ECLI:NL:RBDHA:2022:4703

Rechtbank Den Haag

Datum uitspraak
12 mei 2022
Publicatiedatum
18 mei 2022
Zaaknummer
NL22.5817
Instantie
Rechtbank Den Haag
Type
Uitspraak
Procedures
  • Eerste aanleg - enkelvoudig
Vindplaatsen
  • Rechtspraak.nl
AI samenvatting door LexboostAutomatisch gegenereerd

Afwijzing verzoek om voorlopige voorziening in asielzaak

In deze zaak heeft de voorzieningenrechter van de Rechtbank Den Haag op 11 mei 2022 uitspraak gedaan in een verzoek om voorlopige voorziening. De zaak betreft een verzoeker die een verblijfsvergunning asiel voor bepaalde tijd had aangevraagd, maar wiens aanvraag door de staatssecretaris van Justitie en Veiligheid op 4 april 2022 niet-ontvankelijk was verklaard. De verzoeker heeft hiertegen beroep ingesteld en verzocht om een voorlopige voorziening. Tijdens de zitting op 11 mei 2022, waar de verzoeker en zijn gemachtigde niet aanwezig waren, heeft de voorzieningenrechter het verzoek behandeld. De staatssecretaris was vertegenwoordigd door zijn gemachtigde. Na de behandeling heeft de voorzieningenrechter onmiddellijk uitspraak gedaan.

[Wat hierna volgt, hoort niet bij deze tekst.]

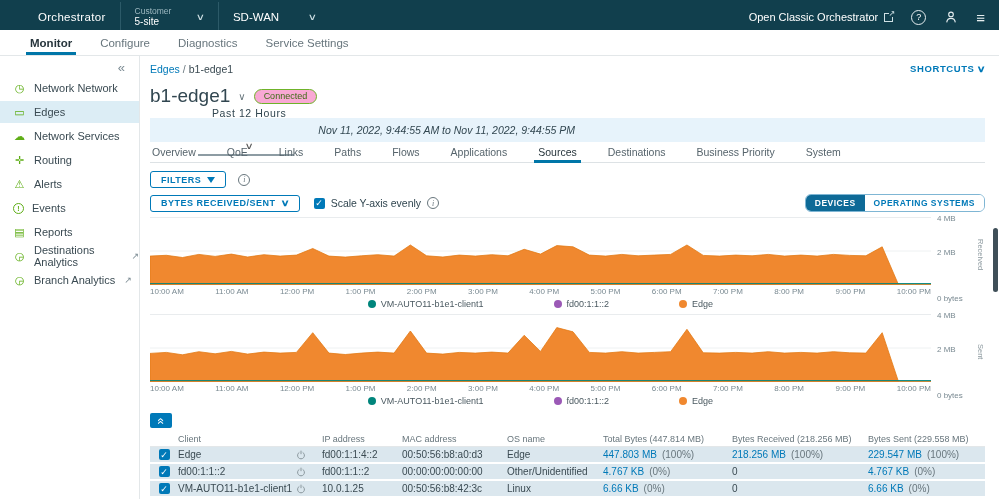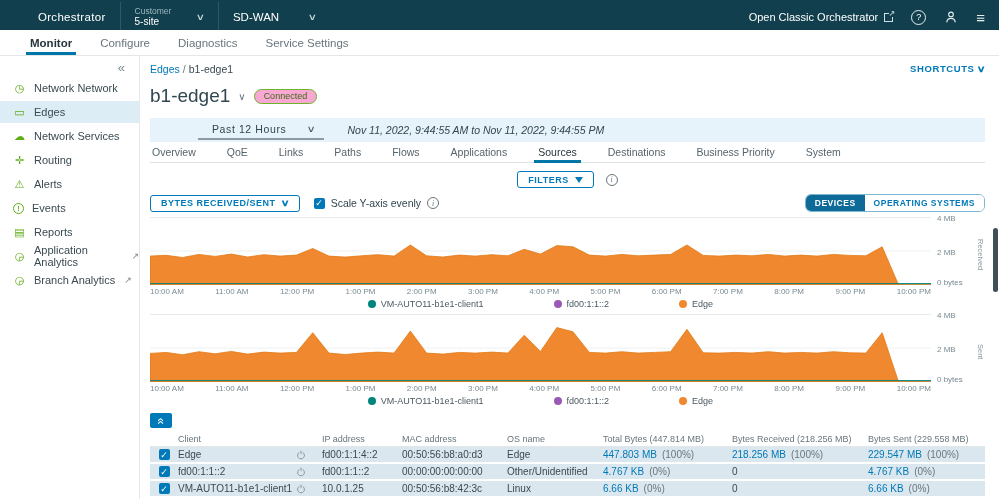--- a/index.html
+++ b/index.html
@@ -49,32 +49,32 @@
   .crumb .sep { color:#68767d; padding:0 3px; }
   .shortcuts { color:#0079b8; font-size:9.5px; font-weight:bold; letter-spacing:.6px; cursor:pointer; }
   .shortcuts .chev { color:#0079b8; }
   .title-row { display:flex; align-items:center; gap:8px; margin-top:7px; height:26px; }
   .page-title { font-size:19px; font-weight:normal; color:#314650; }
   .title-chev { color:#68767d; font-size:10px; cursor:pointer; }
   .badge { border:1px solid #6fb32a; background:#f9a8d4; color:#3d6b14; font-size:9px;
     border-radius:9px; padding:1.5px 9px; }
 
   .timebar { margin-top:9px; height:24px; background:#e7f3fb; display:flex; align-items:center; font-size:10.5px; color:#314650; }
-  .range-select { margin-left:48px; display:flex; align-items:center; gap:22px; border-bottom:2px solid #8d9ca3; padding:2px 8px 3px 14px; letter-spacing:.6px; cursor:pointer; }
+  .range-select { margin-left:48px; display:flex; align-items:center; gap:22px; border-bottom:2px solid #8d9ca3; padding:2px 8px 3px 14px; letter-spacing:.6px; cursor:pointer;flex-direction:column; }
   .range-select .chev { color:#555; }
   .timespan { margin-left:24px;font-style:italic; }
 
   .tabstrip { margin-top:0; height:21px; border-bottom:1px solid #dde2e5; display:flex; gap:7px; }
   .page-tab { padding:0 12px; font-size:10.5px; color:#56646c; cursor:pointer; position:relative; display:flex; align-items:center; }
   .page-tab:first-child { padding-left:2px; }
   .page-tab.active { color:#26343b; }
   .page-tab.active::after { content:""; position:absolute; left:8px; right:8px; bottom:-1px; height:3px; background:#0076a8; }
   .page-tab:first-child.active::after { left:0; }
 
-  .filters-row { margin-top:8px; display:flex; align-items:center; gap:12px;justify-content:center; }
+  .filters-row { margin-top:8px; display:flex; align-items:center; gap:12px; }
   .pill-btn { border:1px solid #0079b8; color:#0079b8; background:#fff; border-radius:3px;
     font-size:9px; font-weight:bold; letter-spacing:.5px; height:17px; padding:0 10px;
     display:flex; align-items:center; gap:6px; cursor:pointer; }
   .funnel { width:0; height:0; border-left:4px solid transparent; border-right:4px solid transparent; border-top:6px solid #0079b8; }
   .info-ic { width:12px; height:12px; border:1px solid #68767d; border-radius:50%; color:#68767d;
     font-size:8px; display:inline-flex; align-items:center; justify-content:center; font-style:italic; font-family:"Liberation Serif",serif; cursor:pointer; flex:none; }
 
   .metric-row { margin-top:6px; display:flex; align-items:center; }
   .scale-wrap { display:flex; align-items:center; gap:6px; margin-left:14px; font-size:10.5px; color:#314650; }
   .cb { width:11px; height:11px; background:#0079b8; border-radius:2px; color:#fff; font-size:9px;
@@ -83,21 +83,21 @@
   .vt-btn { font-size:8.5px; font-weight:bold; letter-spacing:.5px; padding:3px 9px; color:#0079b8; background:#fff; cursor:pointer; }
   .vt-btn.active { background:#0e6a97; color:#fff; }
 
   
   .chart-block { margin-top:5px; }
   .chart-area { display:flex; }
   .plot { flex:1; position:relative; height:68px; }
   .plot svg { display:block; width:100%; height:68px; }
   .yaxis { width:42px; position:relative; font-size:8px; color:#7a8a92; flex:none; }
   .yaxis .yt { position:absolute; left:6px; }
-  .yaxis .yt0 { top:-3px; } .yaxis .yt1 { top:31px; } .yaxis .yt2 { top:61px; }
+  .yaxis .yt0 { top:-3px; } .yaxis .yt1 { top:31px; } .yaxis .yt2 { top:77px; }
   .ylab { width:12px; flex:none; font-size:7.5px; color:#8a979d; writing-mode:vertical-rl; text-align:center; padding-top:8px; }
   .xlabels { display:flex; justify-content:space-between; font-size:8px; color:#7a8a92; margin-top:2px; padding-right:54px; }
   .legend { display:flex; justify-content:center; gap:70px; font-size:9px; color:#4a5960; margin-top:3px; padding-right:54px; }
   .leg-item { display:flex; align-items:center; gap:5px; }
   .dot { width:8px; height:8px; border-radius:50%; flex:none; }
 
   
   .tbl-collapse { margin-top:7px; width:22px; height:15px; background:#0079b8; border-radius:2px;
     color:#fff; display:flex; align-items:center; justify-content:center; cursor:pointer; }
   .tbl-collapse span { display:inline-block; transform:rotate(90deg); font-size:12px; line-height:10px; }
@@ -184,21 +184,21 @@
         <div class="side-item">
           <span class="side-ic circle-glyph">!</span>
           <span>Events</span>
         </div>
         <div class="side-item">
           <span class="side-ic">▤</span>
           <span>Reports</span>
         </div>
         <div class="side-item">
           <span class="side-ic">◶</span>
-          <span>Application Analytics</span>
+          <span>Destinations Analytics</span>
           <span class="side-ext">↗</span>
         </div>
         <div class="side-item">
           <span class="side-ic">◶</span>
           <span>Branch Analytics</span>
           <span class="side-ext">↗</span>
         </div>
       </div>
   </aside>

De voorzieningenrechter heeft het verzoek om voorlopige voorziening afgewezen. Dit besluit is genomen in het licht van een eerdere uitspraak in een vergelijkbare zaak (NL22.5816), waarin de rechtbank ook uitspraak heeft gedaan op het beroep van de verzoeker. De voorzieningenrechter oordeelde dat er geen aanleiding was voor een proceskostenveroordeling. De uitspraak is openbaar gemaakt op 11 mei 2022 en er staat geen hoger beroep of verzet open tegen deze uitspraak.

Uitspraak

RECHTBANK DEN HAAG

Zittingsplaats Middelburg
Bestuursrecht
zaaknummer: NL22.5817
proces-verbaal van de mondelinge uitspraak van de voorzieningenrechter in de zaak tussen

[naam verzoeker], verzoeker

V-nummer: [V-nummer]
(gemachtigde: mr. H. Meijerink),
en

de staatssecretaris van Justitie en Veiligheid, verweerder

(gemachtigde: mr. N. Hamzaoui).

Procesverloop

Bij besluit van 4 april 2022 (het bestreden besluit) heeft verweerder de aanvraag van verzoeker tot het verlenen van een verblijfsvergunning asiel voor bepaalde tijd in de algemene procedure niet-ontvankelijk verklaard.
Verzoeker heeft tegen het bestreden besluit besluit beroep ingesteld. Hij heeft verder de voorzieningenrechter verzocht om een voorlopige voorziening te treffen.
De voorzieningenrechter heeft het verzoek, samen met de zaak NL22.5816, op 11 mei 2022 op zitting behandeld. Verzoeker en zijn gemachtigde zijn, met bericht van verhindering, niet verschenen. Verweerder heeft zich laten vertegenwoordigen door zijn gemachtigde.
Na afloop van de behandeling van de zaak ter zitting heeft de voorzieningenrechter onmiddellijk ter zitting uitspraak gedaan.

Beslissing

De voorzieningenrechter wijst het verzoek om voorlopige voorziening af.

Overwegingen

Bij uitspraak van vandaag, zaaknummer NL22.5816, heeft de rechtbank uitspraak gedaan op het beroep. De voorzieningenrechter wijst het verzoek om die reden af.
Voor een proceskostenveroordeling bestaat geen aanleiding.
Deze uitspraak is uitgesproken in het openbaar op 11 mei 2022 door mr. E.F. Bethlehem, voorzieningenrechter, in aanwezigheid van mr. M.Ch. Grazell, griffier.
Dit proces-verbaal is bekendgemaakt op:
Tegen deze uitspraak staat geen hoger beroep of verzet open.